Each artifact was displayed either in a glass case, mounted openly (without glass isolation), or both. And almost every object was illuminated by a single spot light… like the ones you see lighting up actors in a Shakespearian play. The symbolism behind this specialized lighting may be to “unique-ify” artifacts, and imply how each one speaks differently, tells something different that only the spectator can know only through their most reasoned imaginations. (Here I say “reasoned” imaginations because you are essentially given a tiny morsel of historical name-plate like information as you ponder each artifact… therefore, you are hermeneutically limited in your imaginations as well.)
Modernity was the foundation(ADD THIS LATER ON)
A reoccurring motif among this collection indicated a deeply rooted spiritual culture in the world of New Guinea inhabitants. As one typed description stated, “Ancestral spirits, recently and long deceased, were venerated almost everywhere in New Guinea.”
Ancestors are recreated or depicted or implied through an eclectic array of artifacts like skulls, hook sculpture, masks, hair and dance ornaments. Warfare and/or hunting is implied through masks (which serve as guardians for protection or “aggressive devices”) and very long spears. It is fairly apparent that the different peoples of New Guinea were hunter gatherers (hence the display of the “hunting amulet”). An example is the Abelam who subsisted off of mostly yam and sago. There is also a definite penchant for intricately beautiful woodcarving skill among the peoples of New Guinea. Nothing seemed un-inspired, everything was created with detail and many artifacts were painted. Maybe woodcarving is an artistic tradition within certain cultures of the different people of New Guinea?
Hooks are prevalent in this collection. I was in awe over an artifact labeled “Cult hook.” This hook had a small description beneath it stating: “suspension hooks were hung from the interior beams of houses to keep personal and religious objects or food out of reach from flooding or rats.” I am guessing this was their form of a multi-purpose refrigerator? If so, this is a technological form that shows these peoples were way beyond their time!
In a few pieces, there are explicit references to canoe transportations. The Biwat people, who lived by the Yuat River, transported their produce to markets by means of canoes. The wooden paddles on display were also an overt implication of this type of transport.
Some artifacts imply head hunting embedded in certain cultures not only because of their descriptions but from the abstract and concrete head imagery among many artifact such as decorated skulls and artifacts where the head is large and/or prominent from the artifacts bodily entirety.
The documentation of the exhibit gives rough, approximate estimates of each artifact (I.e. 19th century, 18th century, 1490-1660- with a C14 dating of 94.5% probability), some artifacts have unknown dates.

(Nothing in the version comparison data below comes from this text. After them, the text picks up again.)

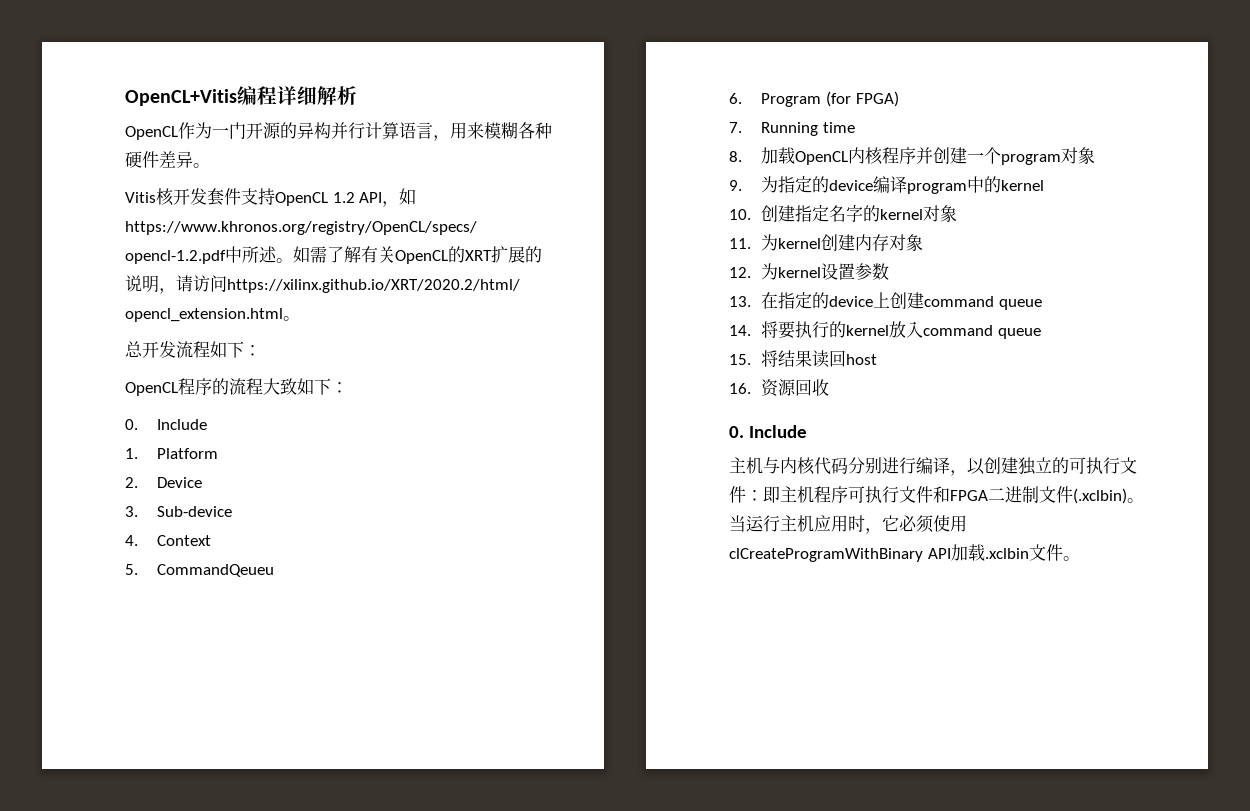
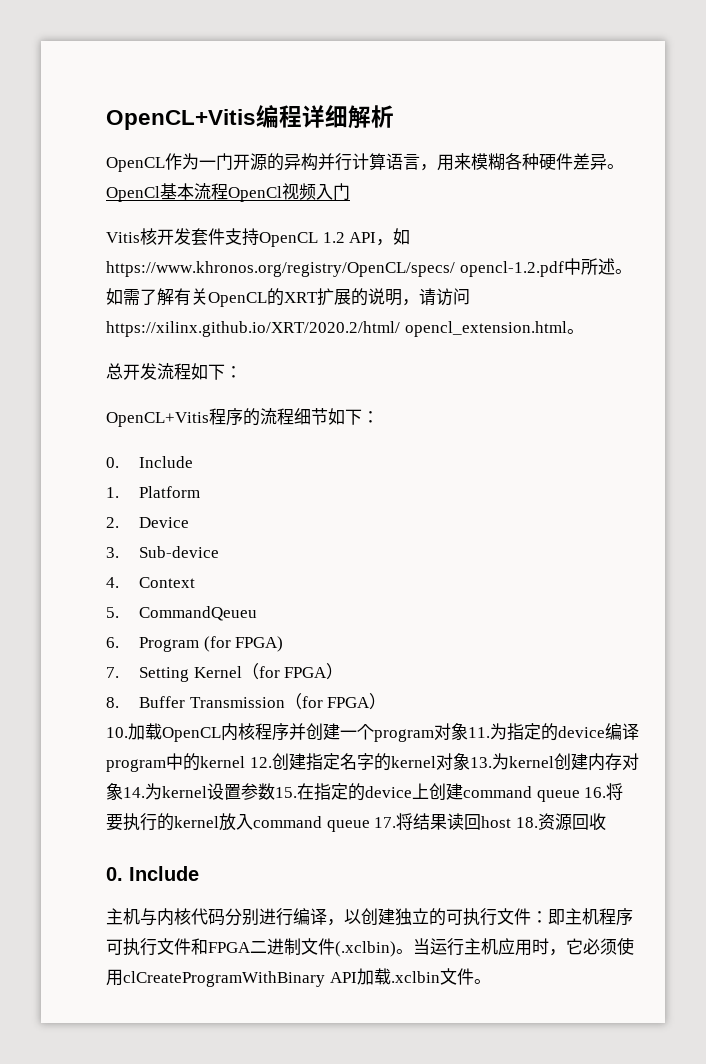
(210, 165) none -> [106,183,350,202] OpenCl基本流程OpenCl视频入门
[125,382,178,396] OpenCL -> [106,412,209,427] OpenCL+Vitis
[263,378,297,395] 大致 -> [294,408,328,425] 细节
[761,122,856,136] [729,151,742,162] Running time // 8. -> [139,663,344,682] [106,693,387,710] [106,727,128,738] Setting Kernel（for FPGA） // 8. Buffer Transmission（for FPGA） // 10.
[729,180,742,191] // 9. -> [468,727,490,738] 11.
[729,209,751,220] // 10. -> [249,757,272,768] 12.
[729,238,751,249] // 11. -> [469,757,492,768] 13.
[729,267,751,278] // 12. -> [123,787,145,798] 14.
[729,296,751,307] // 13. -> [275,787,297,798] 15.
[729,325,751,336] // 14. -> [584,787,607,798] 16.
[729,354,751,365] // 15. -> [374,817,397,828] 17.
[729,383,751,394] // 16. -> [515,817,538,828] 18.

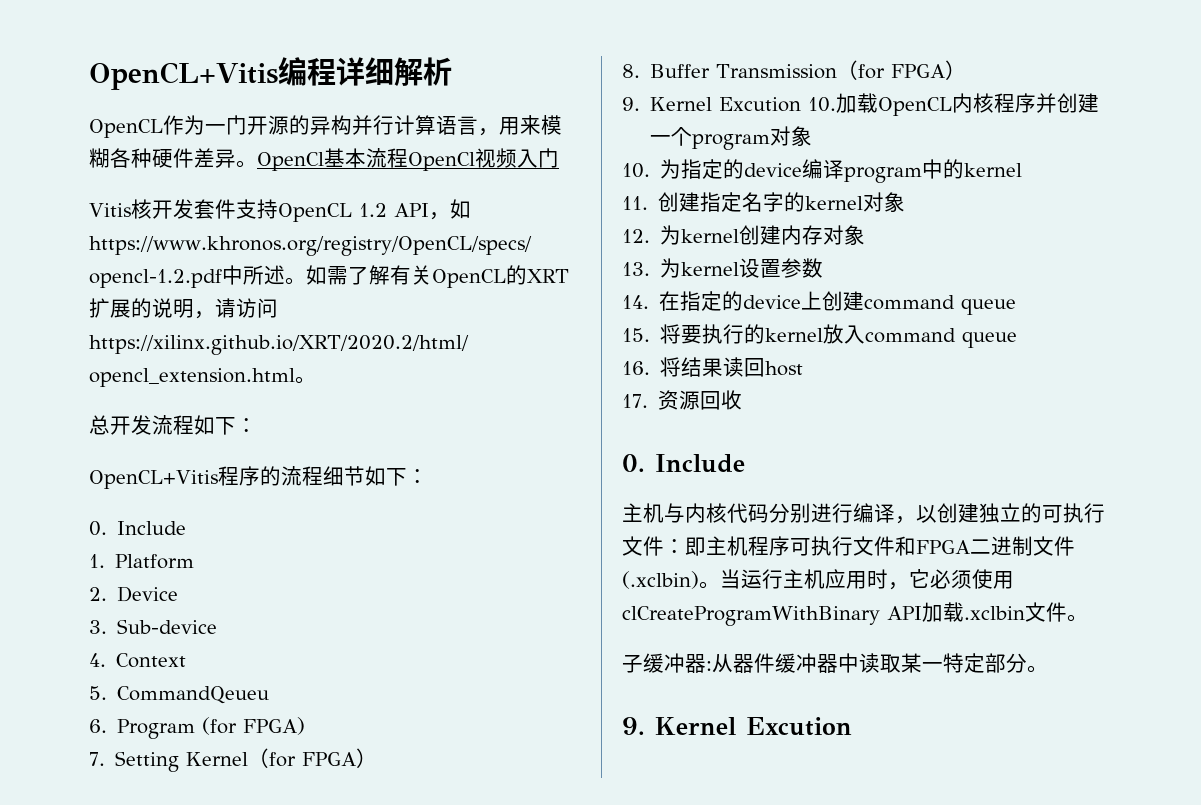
(387, 701) none -> [622,97,802,112] 9. Kernel Excution
[468,727,490,738] 11. -> [622,163,650,178] // 10.
[249,757,272,768] 12. -> [622,196,648,210] // 11.
[469,757,492,768] 13. -> [622,229,650,243] // 12.
[123,787,145,798] 14. -> [622,262,650,276] // 13.
[275,787,297,798] 15. -> [622,295,649,309] // 14.
[584,787,607,798] 16. -> [622,328,650,342] // 15.
[374,817,397,828] 17. -> [622,361,650,375] // 16.
[515,817,538,828] 18. -> [622,394,648,408] // 17.
(491, 981) none -> [622,653,1048,673] [622,717,852,736] // 子缓冲器:从器件缓冲器中读取某一特定部分。 // 9. Kernel Excution

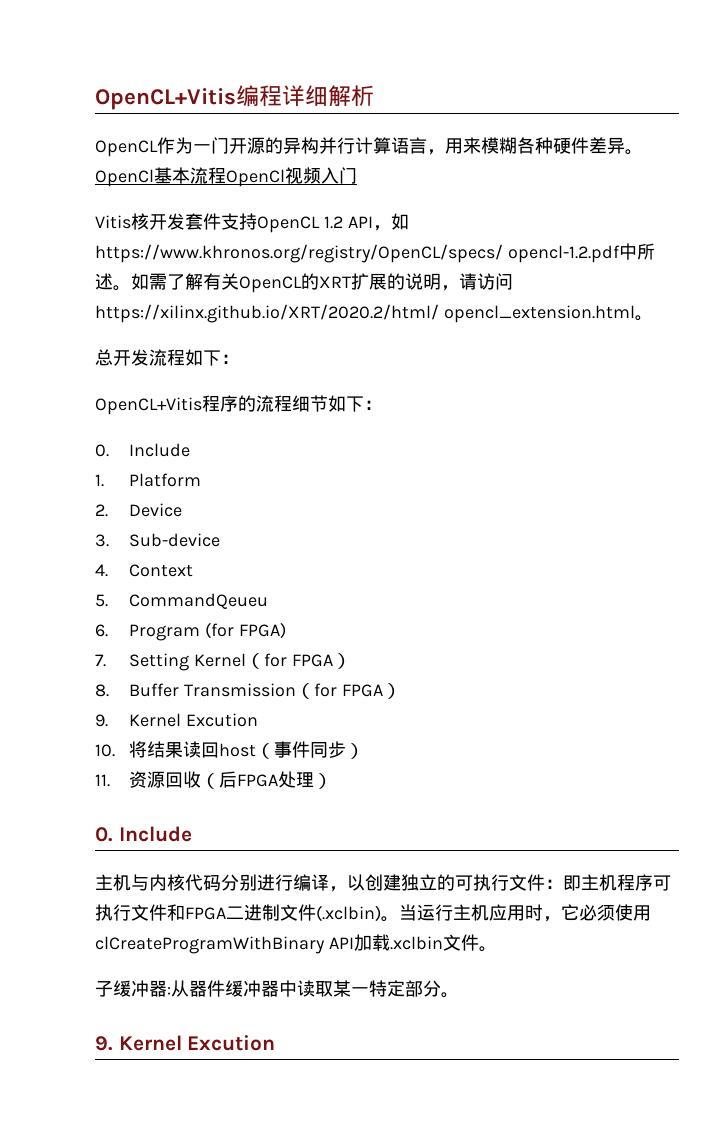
[808,93,1100,116] [650,126,813,150] [622,159,1023,183] [622,192,906,212] [622,225,866,245] [622,258,824,278] [622,291,1017,315] [622,324,1018,348] [622,361,650,375] 10.加载OpenCL内核程序并创建一个program对象 // 10.为指定的device编译program中的kernel // 11.创建指定名字的kernel对象 // 12.为kernel创建内存对象 // 13.为kernel设置参数 // 14.在指定的device上创建command queue // 15.将要执行的kernel放入command queue // 16. -> [95,744,115,757] // 10.
[622,394,648,408] // 17. -> [256,741,365,759] [95,774,110,787] （事件同步） // 11.
(743, 400) none -> [201,771,333,789] （后FPGA处理）

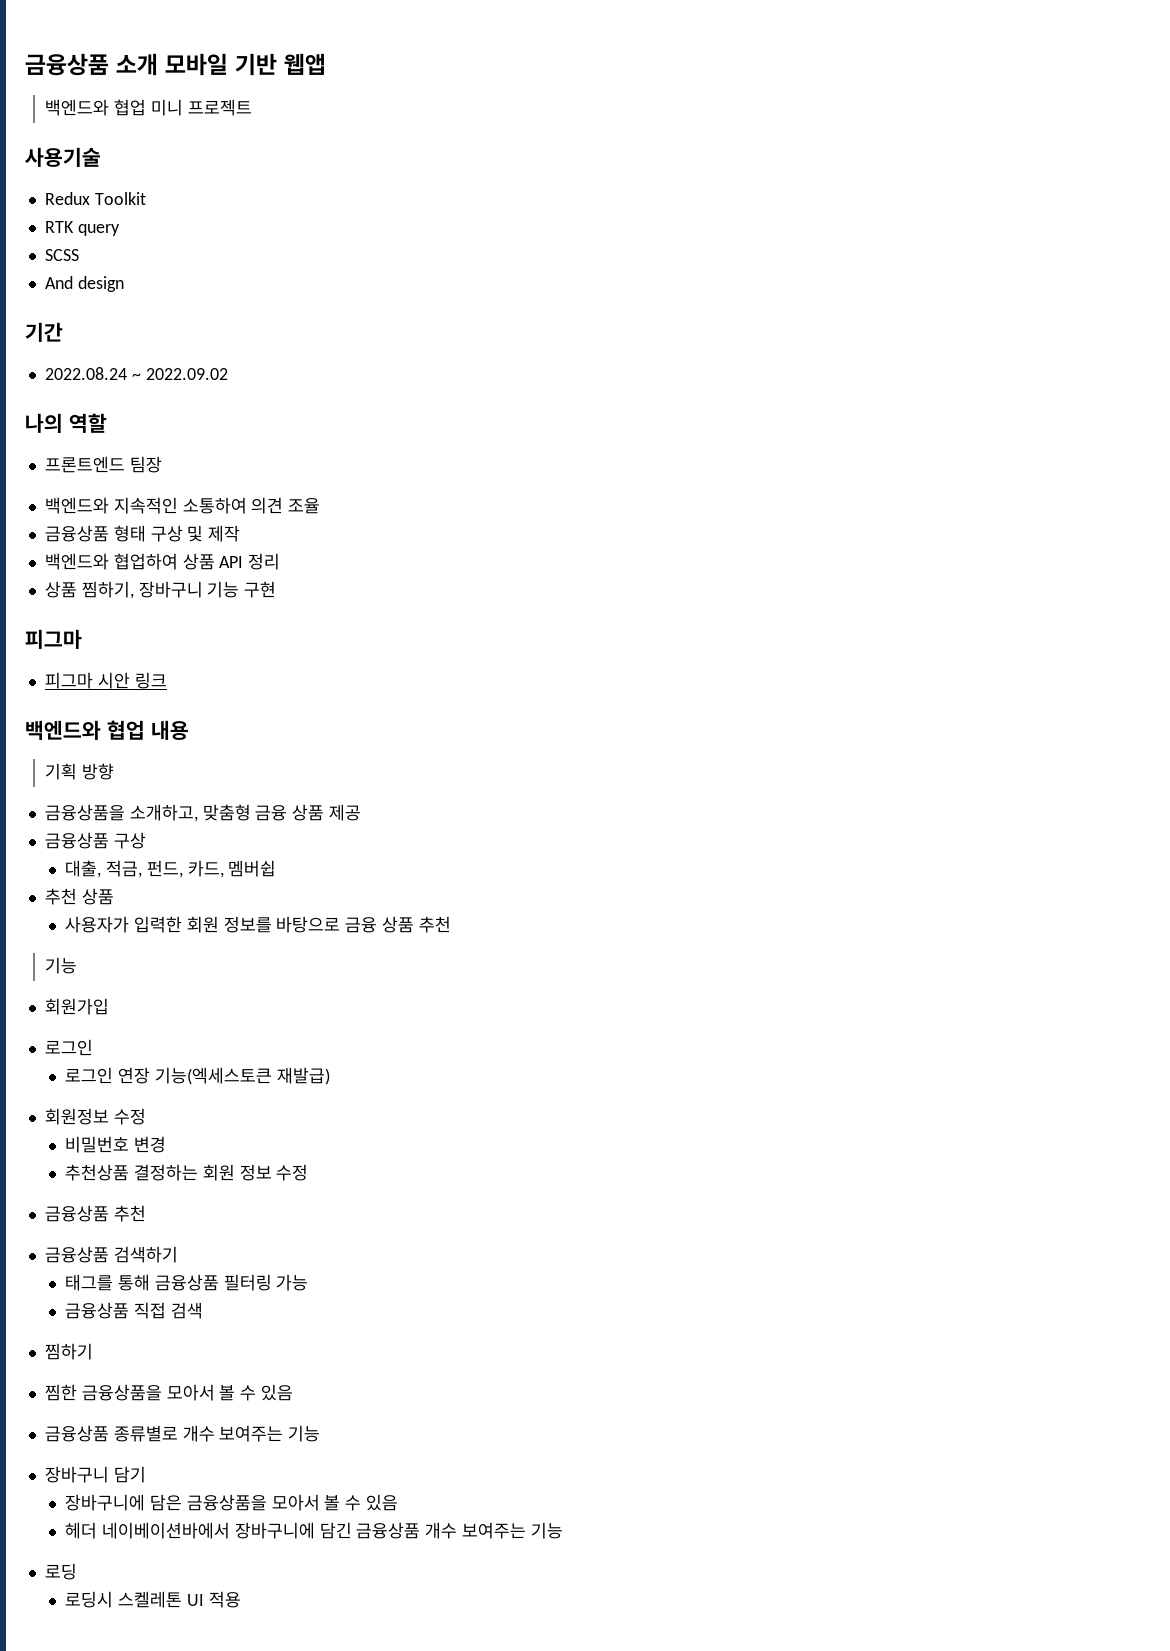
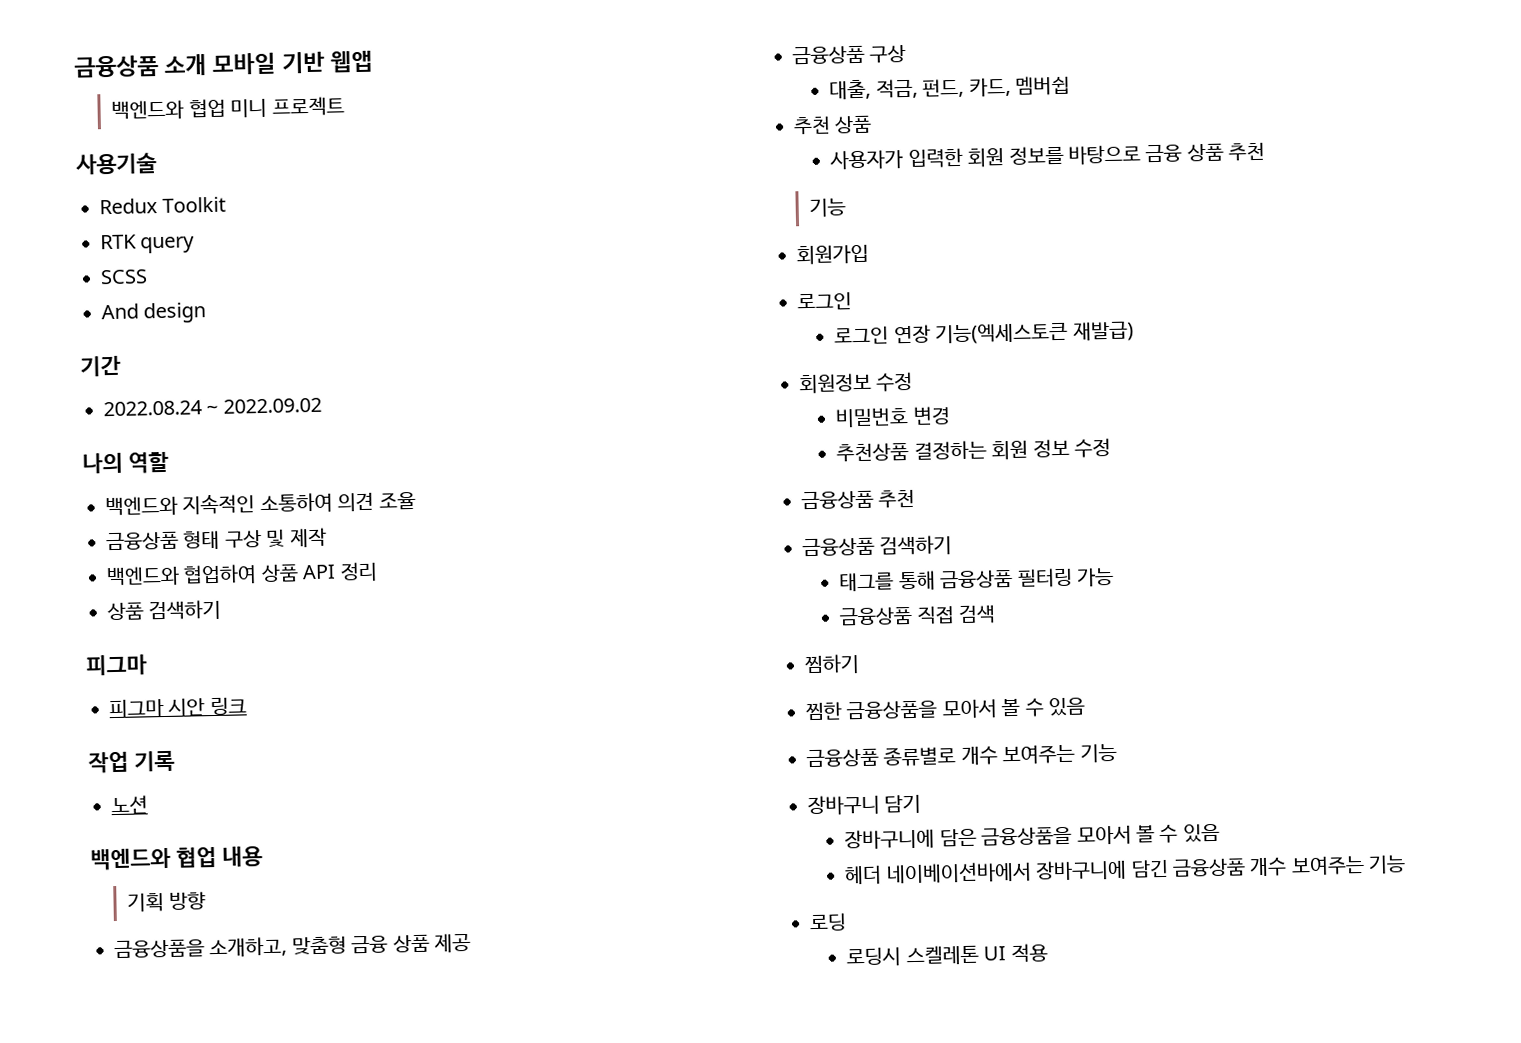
[44,456,162,473] // 프론트엔드 팀장 -> (169, 462) none
[81,581,277,599] 찜하기, 장바구니 기능 구현 -> [148,599,222,621] 검색하기
(167, 680) none -> [88,750,175,774] [111,795,148,815] // 작업 기록 // 노션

The provenance of the artifacts had no exact location, but were moreso implied through regional areas. So yes, in a way, one is able to determine where most artifacts came from, but anything more than that is a up to the individual to research and collect by themselves.
Some of the oldest artifacts were the stone tools. The female suspension hook was also fairly ancient (1330-1470 with a C-14 95.14% probability) A Male figure from the Middle Yuat River region was also fairly ancient (1280-1400). Accelerator Mass spectrometry was helpful in dating these artifacts.
This collection really emphasized the “ancestral spiritual” aspects of certain New Guinea cultures.